The primary endpoint of the Beacon CRC trial is overall survival (OS), whiles secondary endpoints include progression-free survival (PFS) and objective response rate (ORR).
The companies will carry out the trial at more than 250 investigational sites in North America, South America, Europe and the Asia Pacific region.
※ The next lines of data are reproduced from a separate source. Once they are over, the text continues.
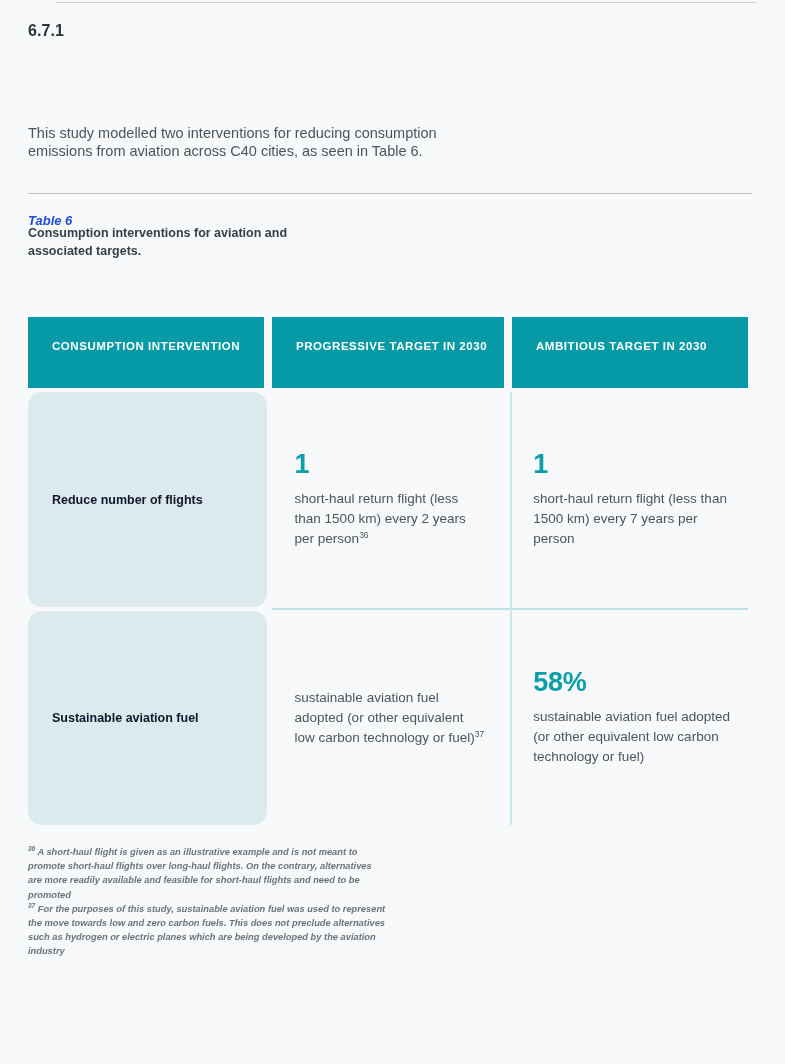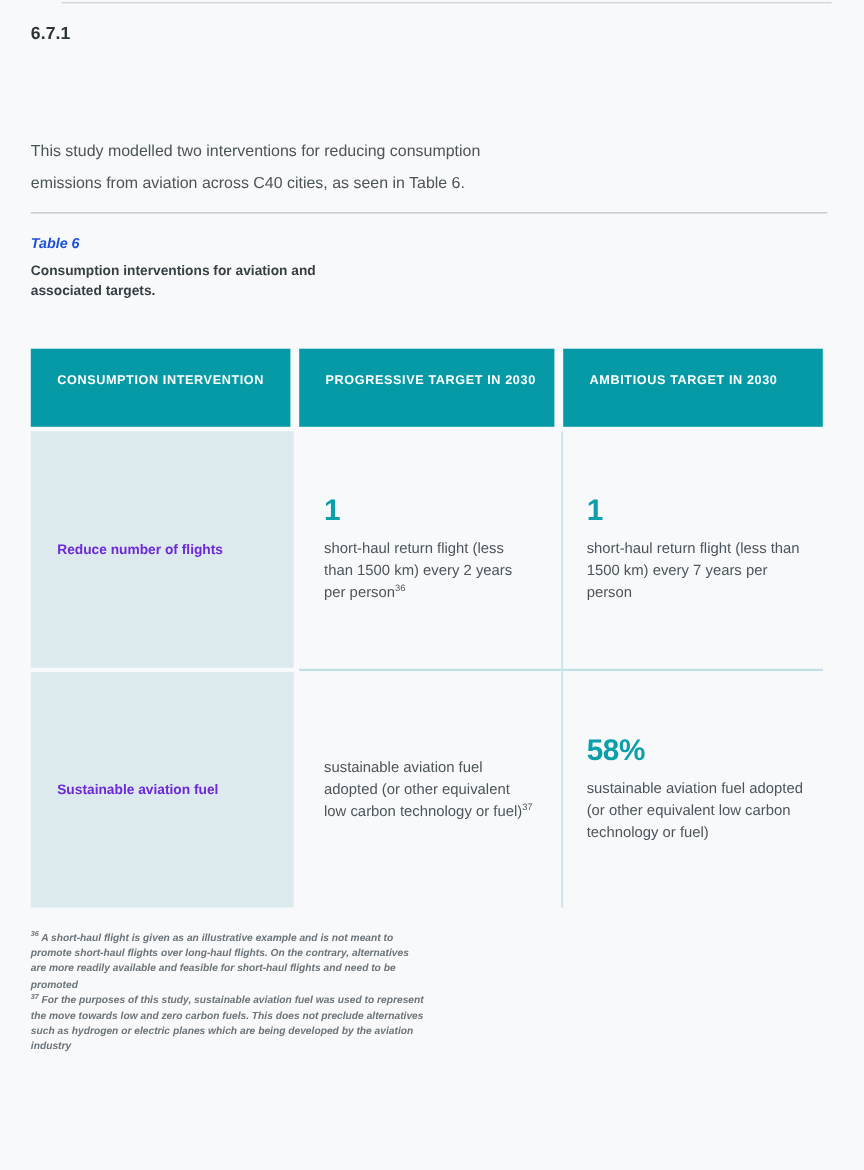--- a/index.html
+++ b/index.html
@@ -60,7 +60,7 @@
     top: 109px;
     width: 420px;
     font-size: 14.5px;
-    line-height: 29px;
+    line-height: 18px;
     color: #4b5459;
   }
 

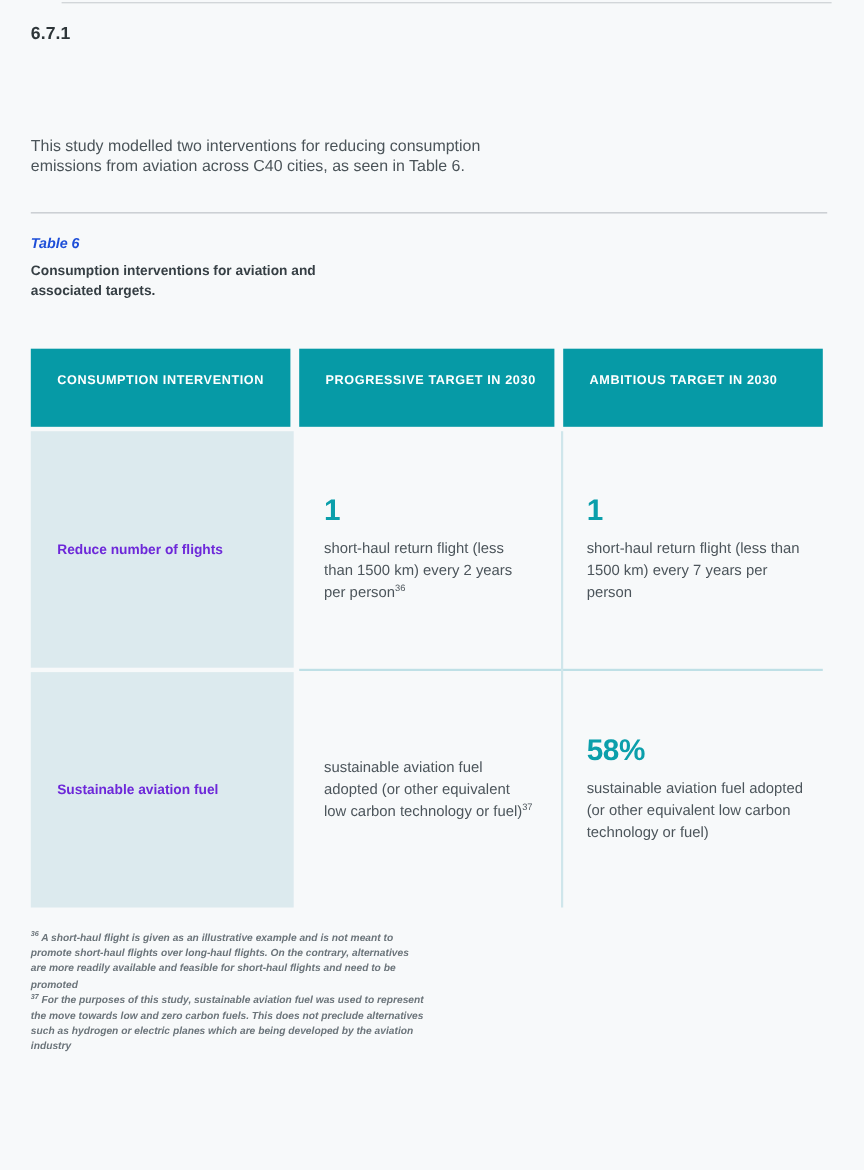--- a/index.html
+++ b/index.html
@@ -87,7 +87,7 @@
   .table-caption {
     position: absolute;
     left: 28px;
-    top: 237px;
+    top: 224px;
     width: 300px;
     font-size: 12.5px;
     font-weight: bold;

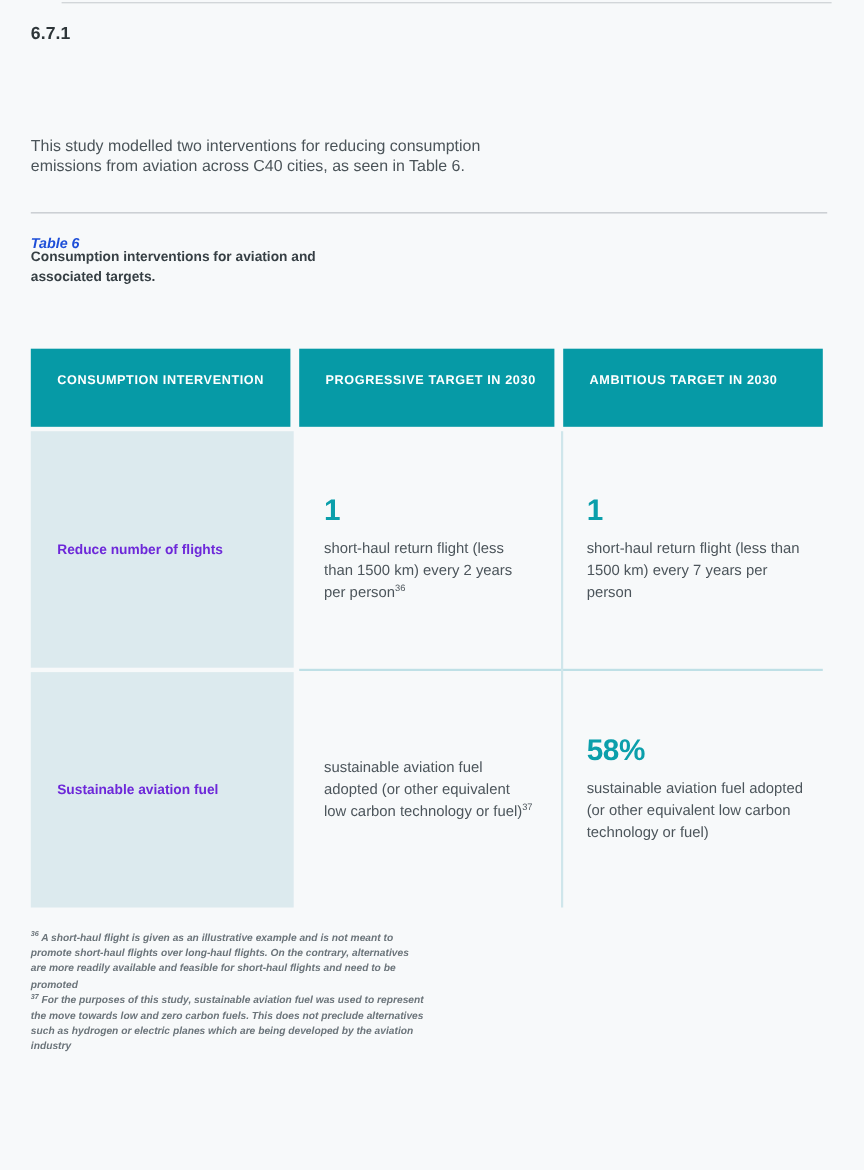--- a/index.html
+++ b/index.html
@@ -150,7 +150,8 @@
     padding-left: 24px;
     font-size: 12.5px;
     font-weight: bold;
-    color: #6d28d9;
+    color: #0f172a;
+    border-radius: 14px;
   }
 
   .cell-target {

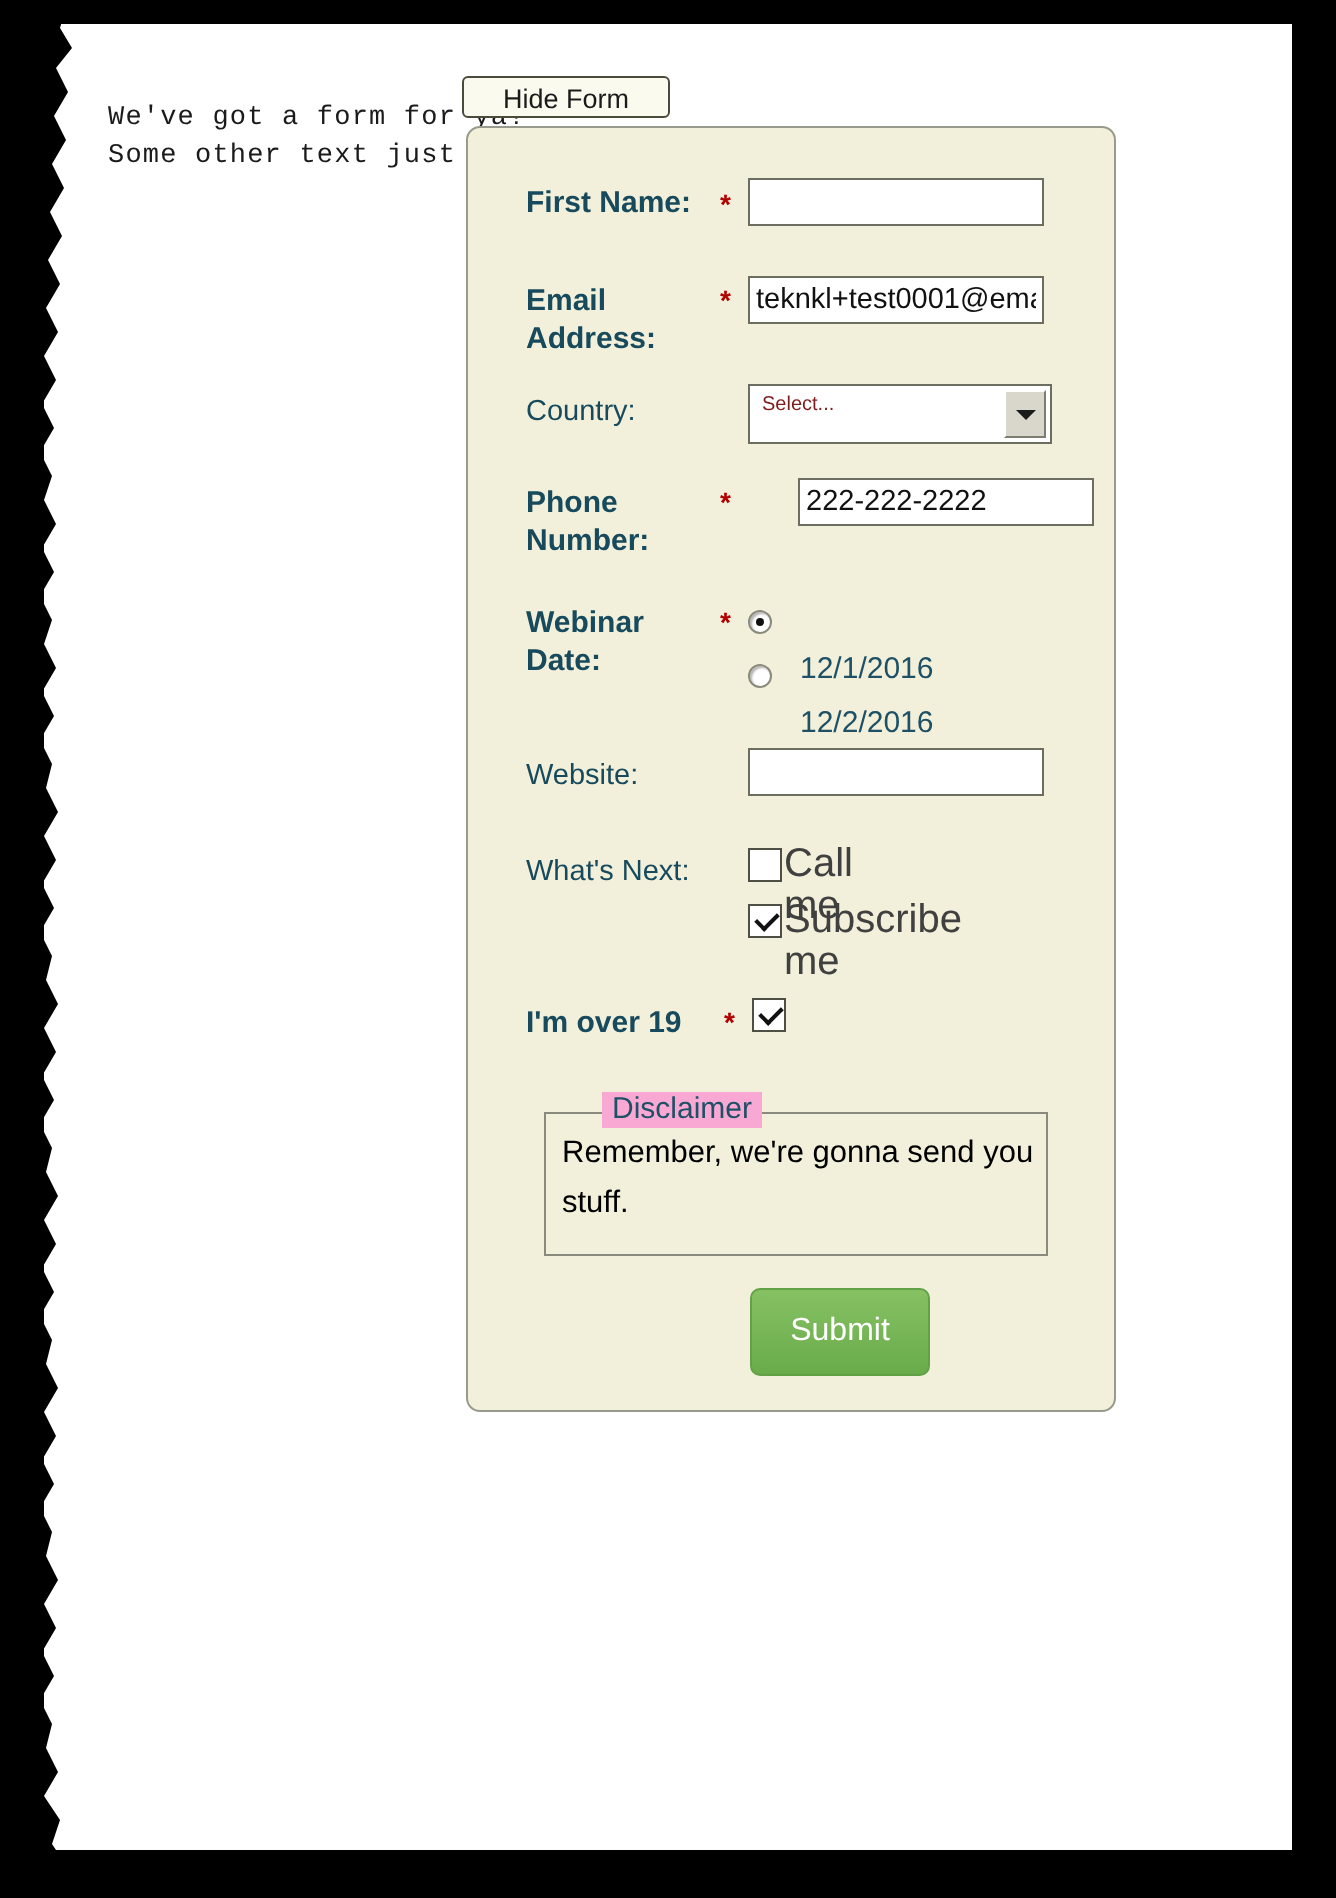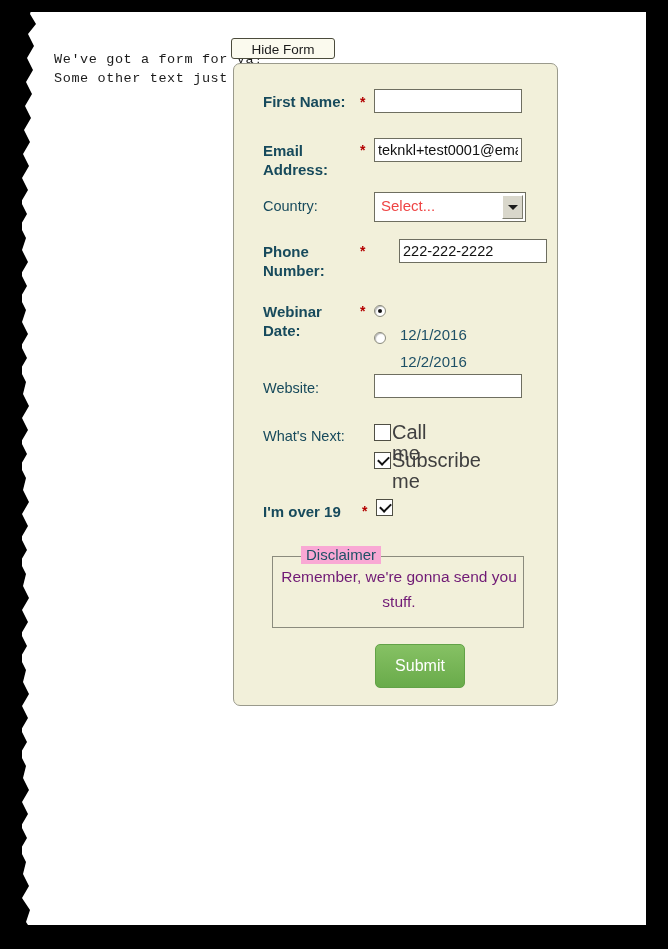--- a/index.html
+++ b/index.html
@@ -142,8 +142,8 @@
     position: absolute;
     left: 6px;
     top: 4px;
-    font-size: 15px;
-    color: #ef4444;
+    font-size: 10px;
+    color: #7f1d1d;
   }
   .select-btn {
     position: absolute;

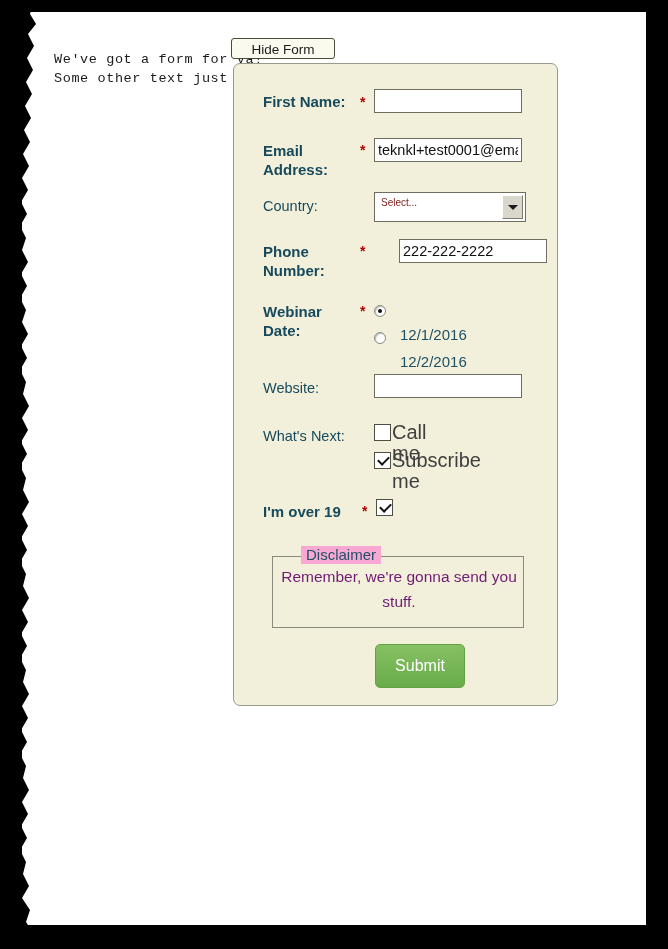--- a/index.html
+++ b/index.html
@@ -248,10 +248,9 @@
     left: 8px;
     top: 7px;
     width: 236px;
-    color: #701a75;
+    color: #000000;
     font-size: 15.5px;
     line-height: 25px;
-    text-align: center;
   }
Patient enrollment is planned to be completed in 2018.
About 615 patients are anticipated to be randomized 1:1:1 to receive triplet therapy (binimetinib, encorafenib and Erbitux), doublet therapy (encorafenib and Erbitux) or the scontrol arm (irinotecan-based therapy and Erbitux).
Binimetinib is a late-stage small molecule MEK inhibitor and encorafenib is a late-stage small molecule BRAF inhibitor.
Erbitux is a highly active IgG1 monoclonal antibody targeting the epidermal growth factor receptor (EGFR).
It has already secured market authorization in more than 90 countries globally to treats colorectal cancer and for the treatment of squamous cell carcinoma of the head and neck (SCCHN).
Array BioPharma chief medical officer of Victor Sandor said: "We believe the encouraging results shown in our Phase 2 study suggest that concurrent inhibition of EGFR and MAPK signaling pathways has the potential to improve outcomes for this high unmet need patient population."